From Serene to Scintillating: Rasa and Cecil Taylor

It’s been a wild week for music both on and off Echoes. In the Echoes Living Room, Rasa made their first visit to Echoes. They’ve played live on the show twice before. In fact, their first live performance ever was on Echoes. But those performances were recorded in their Marin County Studio. Since they moved to the wilds of Door County, Wisconsin, they’ve been outside the Echoes travel spectrum. It was great seeing and hearing Hans Christian and Kim Waters. Hans laid down looping lines of Moorish classicism while Kim played the heavenly diva, imparting serenity through every melodic curve of her Bhajan chants. They played music mostly from their latest CD and the Echoes February CD of the Month, Temple of Love.

Temple of Love
They would go on that weekend to play at a yoga conference in Philadelphia. I had to skip that show so I could see a very rare Philly concert by Cecil Taylor and it provided quite a contrast. Cecil is an icon of the avant-garde who has been shredding pianos for about 50 years. The 77-year-old musician still has the jagged, angular sound that brought him notoriety in the 1950s. He had sheaves of crumpled paper that he would set up on the music stand, but no one was convinced he actually followed anything written on them.

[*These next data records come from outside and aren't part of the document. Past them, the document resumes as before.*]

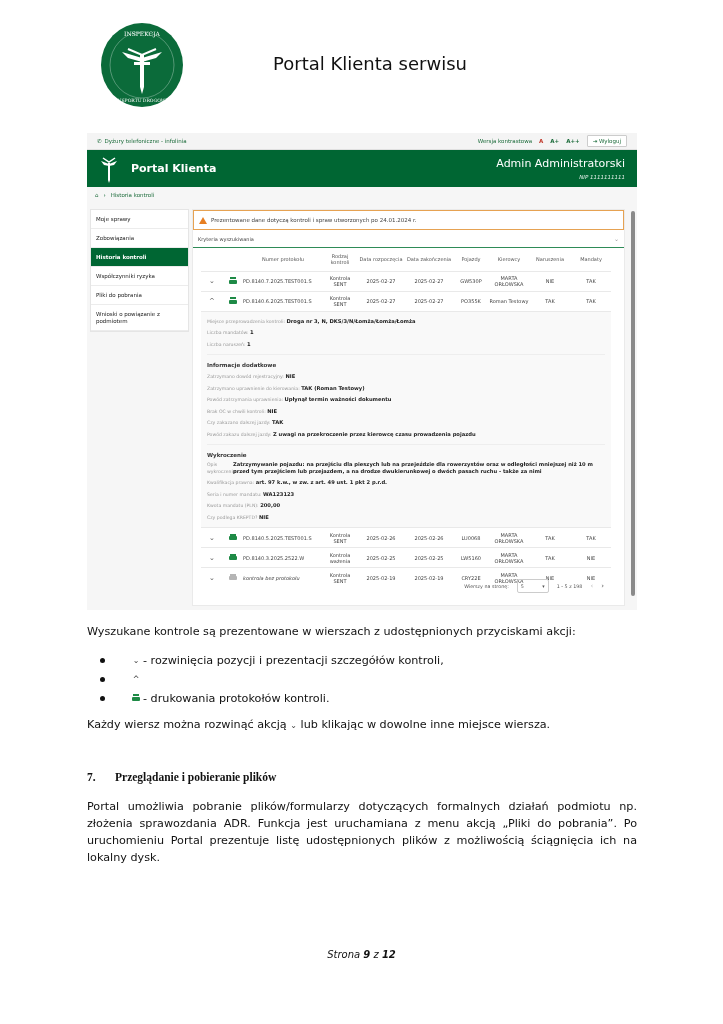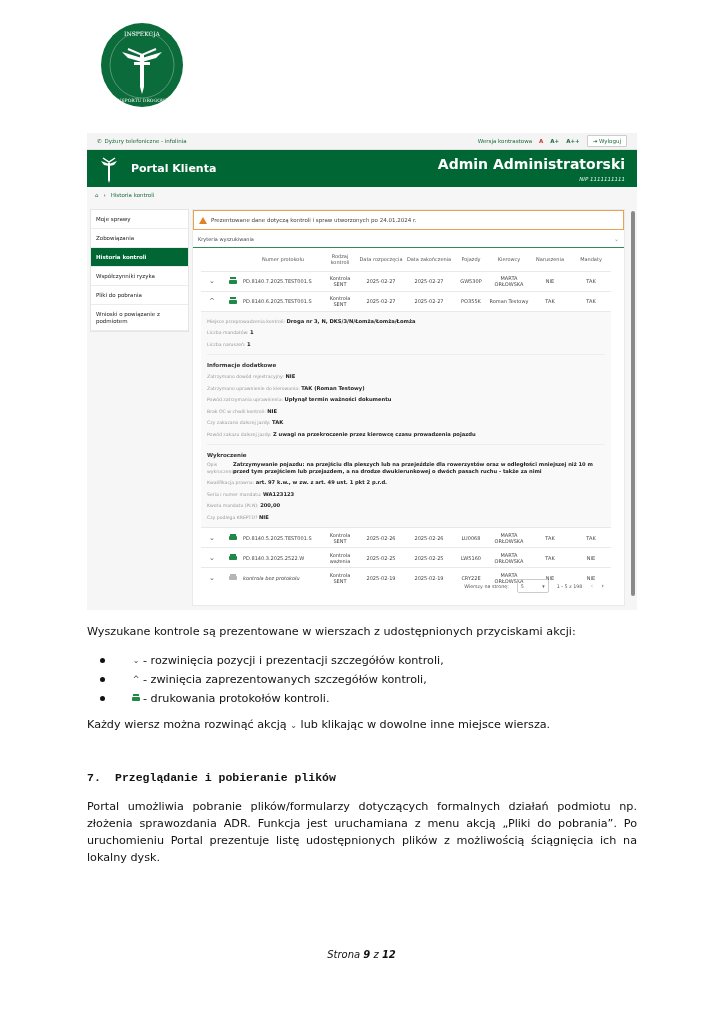--- a/index.html
+++ b/index.html
@@ -91,6 +91,7 @@
   <text x="42" y="80" font-size="4.5" fill="#fff" text-anchor="middle" font-family="DejaVu Serif, serif">TRANSPORTU DROGOWEGO</text>
 </svg>
 <div class="doc-title">
+  <div>Portal Klienta serwisu</div>
 </div>
 
 <div class="shot">

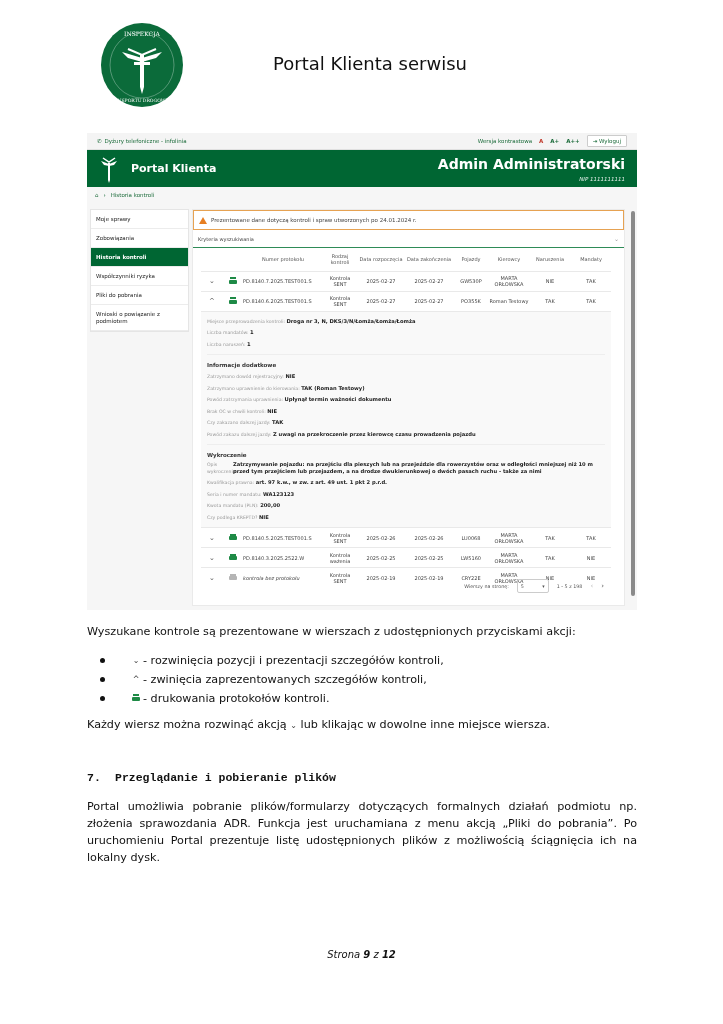--- a/index.html
+++ b/index.html
@@ -23,7 +23,7 @@
   .header { height: 37px; background: #006633; display: flex; align-items: center; padding: 16px 12px; color: #fff; }
   .header .app { font-size: 11px; font-weight: bold; margin-left: 12px; }
   .header .user { margin-left: auto; text-align: right; }
-  .header .uname { font-size: 14px; font-weight: bold; }
+  .header .uname { font-size: 11px; font-weight: normal; }
   .header .nip { font-size: 5.5px; font-style: italic; margin-top: 4px; opacity: 0.9; }
 
   .crumbs { height: 16px; display: flex; align-items: center; padding: 0 8px; font-size: 5.5px; color: #1b6b3a; gap: 5px; }

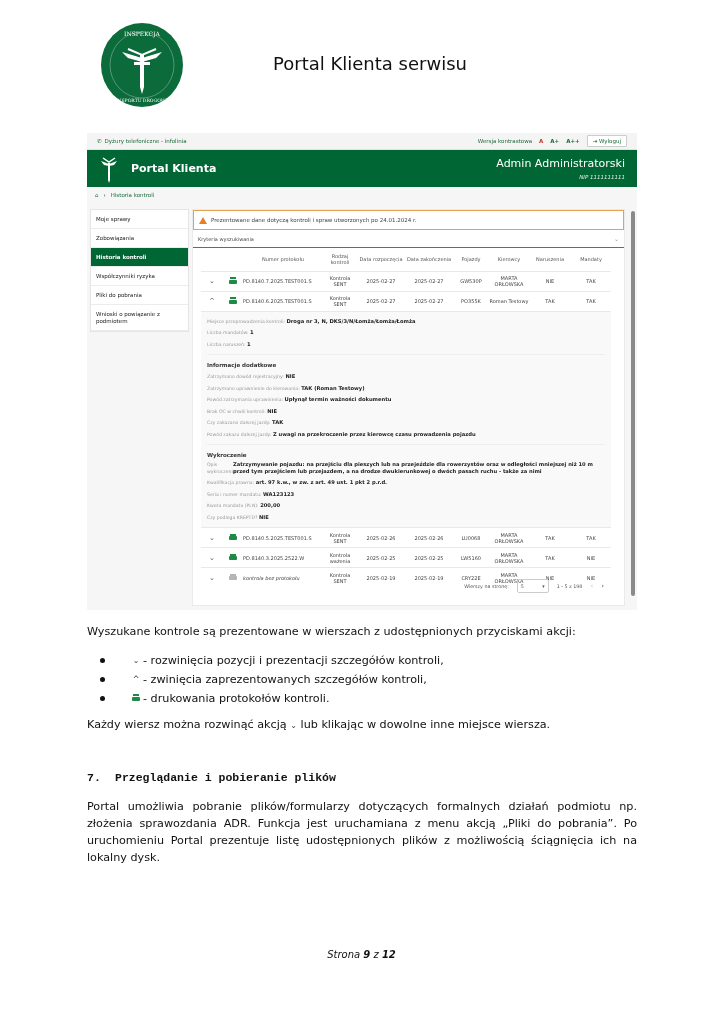--- a/index.html
+++ b/index.html
@@ -285,7 +285,6 @@
   <li>
     <span class="dot"></span>
     <span class="gl">^</span>
-    <span>- zwinięcia zaprezentowanych szczegółów kontroli,</span>
   </li>
   <li>
     <span class="dot"></span>

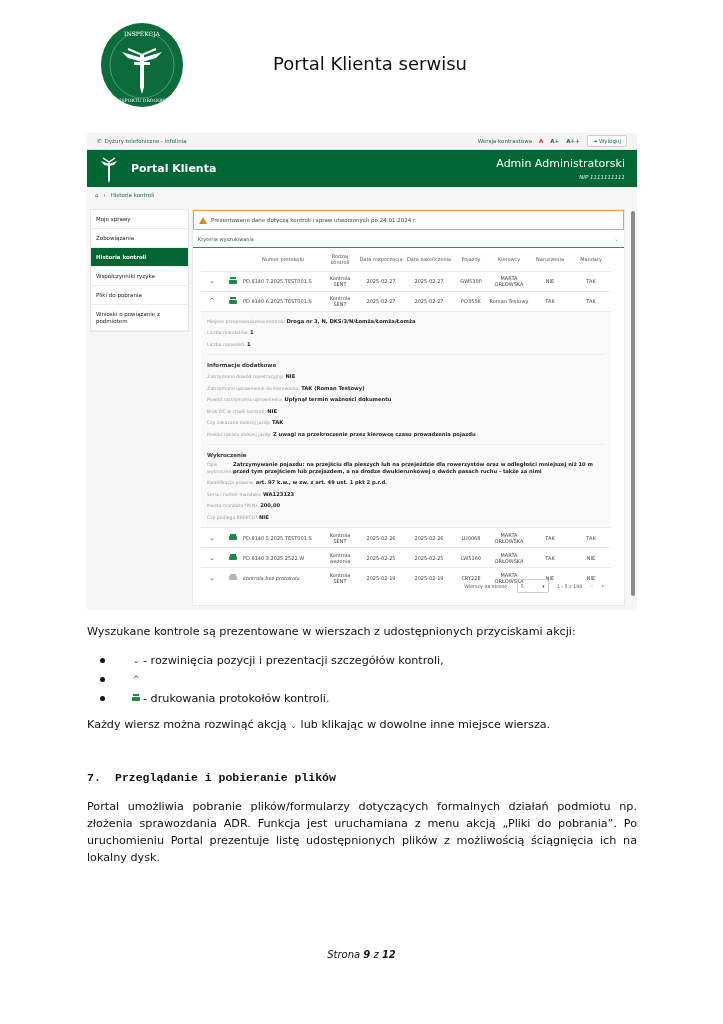--- a/index.html
+++ b/index.html
@@ -71,7 +71,7 @@
   .bullets li { list-style: none; height: 19px; display: flex; align-items: center; }
   .bullets .dot { width: 5px; height: 5px; border-radius: 50%; background: #111; margin-right: 24px; }
   .bullets .gl { width: 14px; text-align: center; font-size: 8px; color: #444; }
-  .h7 { position: absolute; left: 87px; top: 771px; font-family: Liberation Mono, monospace; font-size: 11.5px; font-weight: bold; color: #111; }
+  .h7 { position: absolute; left: 87px; top: 771px; font-family: Liberation Serif, serif; font-size: 11.5px; font-weight: bold; color: #111; }
   .h7 .n { display: inline-block; width: 28px; }
   .justify { text-align: justify; }
   .footer { position: absolute; left: 0; width: 723px; top: 949px; text-align: center; font-family: "DejaVu Sans", sans-serif; font-size: 10px; font-style: italic; color: #111; }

Instead, he seamed to unfold each piece from a spontaneous core, calling up a history of piano from stride to Thelonious Monk, Bartok to Cage, all fractured like a Picasso painting. You really appreciated the idea of the piano as a percussion instrument as Taylor throttled the instrument with precision flourishes, stabbing chords and keyboard length runs that were like miniature staccato conversations. Cecil isn’t for the feint-hearted and on the surface is miles apart and infinities away from Rasa. But both artists carried you on epic journeys. It’s just that in the case of Cecil Taylor, it was exhilarating, but only if you find musical bungee jumping exhilarating. Strap me in and push me off.